Centre for Rheumatic Disease, King's College London, London, United Kingdom.
Centre for Rheumatic Disease, King's College London, London, United Kingdom.
J Infect. 2020 Aug;81(2):282-288. doi: 10.1016/j.jinf.2020.05.064. Epub 2020 May 29.
The COVID-19 pandemic continues to escalate. There is urgent need to stratify patients. Understanding risk of deterioration will assist in admission and discharge decisions, and help selection for clinical studies to indicate where risk of therapy-related complications is justified.
An observational cohort of patients acutely admitted to two London hospitals with COVID-19 and positive SARS-CoV-2 swab results was assessed. Demographic details, clinical data, comorbidities, blood parameters and chest radiograph severity scores were collected from electronic health records. Endpoints assessed were critical care admission and death. A risk score was developed to predict outcomes.

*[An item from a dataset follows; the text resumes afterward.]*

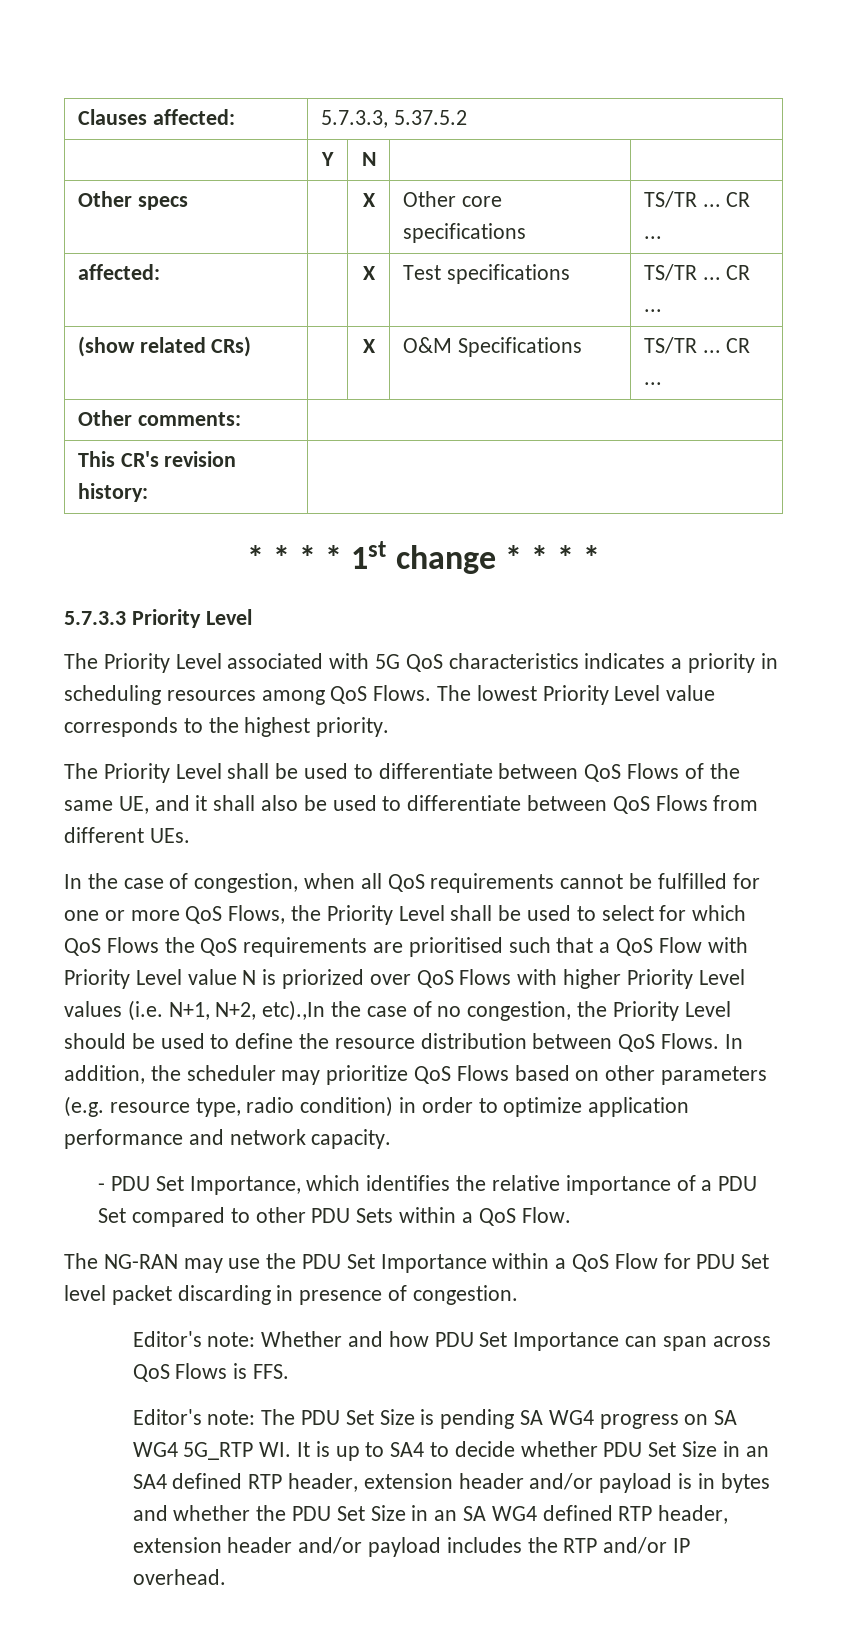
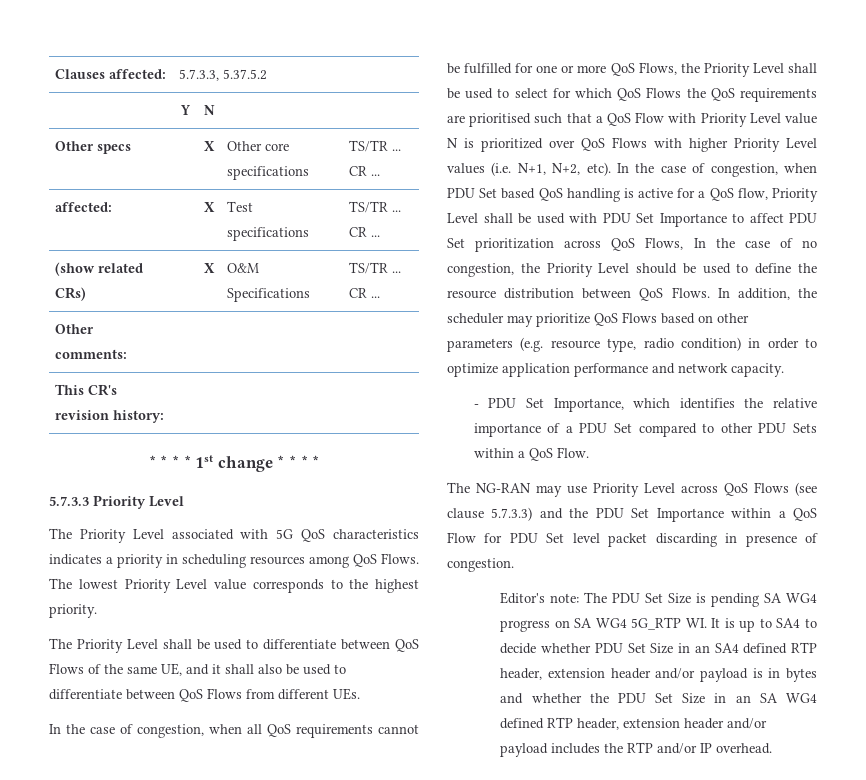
- In the case of congestion, when all QoS requirements cannot be fulfilled for one or more QoS Flows, the Priority Level shall be used to select for which QoS Flows the QoS requirements are prioritised such that a QoS Flow with Priority Level value N is priorized over QoS Flows with higher Priority Level values (i.e. N+1, N+2, etc).,In the case of no congestion, the Priority Level should be used to define the resource distribution between QoS Flows.
+ In the case of congestion, when all QoS requirements cannot be fulfilled for one or more QoS Flows, the Priority Level shall be used to select for which QoS Flows the QoS requirements are prioritised such that a QoS Flow with Priority Level value N is prioritized over QoS Flows with higher Priority Level values (i.e. N+1, N+2, etc). In the case of congestion, when PDU Set based QoS handling is active for a QoS flow, Priority Level shall be used with PDU Set Importance to affect PDU Set prioritization across QoS Flows, In the case of no congestion, the Priority Level should be used to define the resource distribution between QoS Flows.
- The NG-RAN may use the PDU Set Importance within a QoS Flow for PDU Set level packet discarding in presence of congestion.
+ The NG-RAN may use Priority Level across QoS Flows (see clause 5.7.3.3) and the PDU Set Importance within a QoS Flow for PDU Set level packet discarding in presence of congestion.
- Editor's note: Whether and how PDU Set Importance can span across QoS Flows is FFS.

Analyses included 1,157 patients. Older age, male sex, comorbidities, respiratory rate, oxygenation, radiographic severity, higher neutrophils, higher CRP and lower albumin at presentation predicted critical care admission and mortality. Non-white ethnicity predicted critical care admission but not death. Social deprivation was not predictive of outcome. A risk score was developed incorporating twelve characteristics: age>40, male, non-white ethnicity, oxygen saturations<93%, radiological severity score>3, neutrophil count>8.0 x10/L, CRP>40 mg/L, albumin<34 g/L, creatinine>100 µmol/L, diabetes mellitus, hypertension and chronic lung disease. Risk scores of 4 or higher corresponded to a 28-day cumulative incidence of critical care admission or death of 40.7% (95% CI: 37.1 to 44.4), versus 12.4% (95% CI: 8.2 to 16.7) for scores less than 4.
Our study identified predictors of critical care admission and death in people admitted to hospital with COVID-19. These predictors were incorporated into a risk score that will inform clinical care and stratify patients for clinical trials.
COVID-19 大流行仍在升级。需要对患者进行分层。了解病情恶化的风险有助于做出入院和出院决策,并有助于选择临床研究,以表明治疗相关并发症风险的合理性。
评估了 2 家伦敦医院因 COVID-19 住院且 SARS-CoV-2 拭子检测结果为阳性的急性患者的观察性队列。从电子健康记录中收集人口统计学详细信息、临床数据、合并症、血液参数和胸部 X 线严重程度评分。评估的终点为入住重症监护病房和死亡。制定了风险评分以预测结局。
分析包括 1157 例患者。年龄较大、男性、合并症、呼吸频率、氧合、放射学严重程度、较高的中性粒细胞、较高的 CRP 和较低的白蛋白在就诊时预测入住重症监护病房和死亡。非白种人预测入住重症监护病房,但不预测死亡。社会贫困程度与结局无关。开发了一个风险评分,纳入了 12 个特征:年龄>40 岁、男性、非白种人、氧饱和度<93%、放射学严重程度评分>3、中性粒细胞计数>8.0 x10/L、CRP>40mg/L、白蛋白<34g/L、肌酐>100µmol/L、糖尿病、高血压和慢性肺病。评分>4 与 28 天内入住重症监护病房或死亡的累积发生率为 40.7%(95%CI:37.1 至 44.4)相关,而评分<4 时的累积发生率为 12.4%(95%CI:8.2 至 16.7)。
我们的研究确定了因 COVID-19 住院患者入住重症监护病房和死亡的预测因素。这些预测因素被纳入风险评分,以指导临床护理并对患者进行临床试验分层。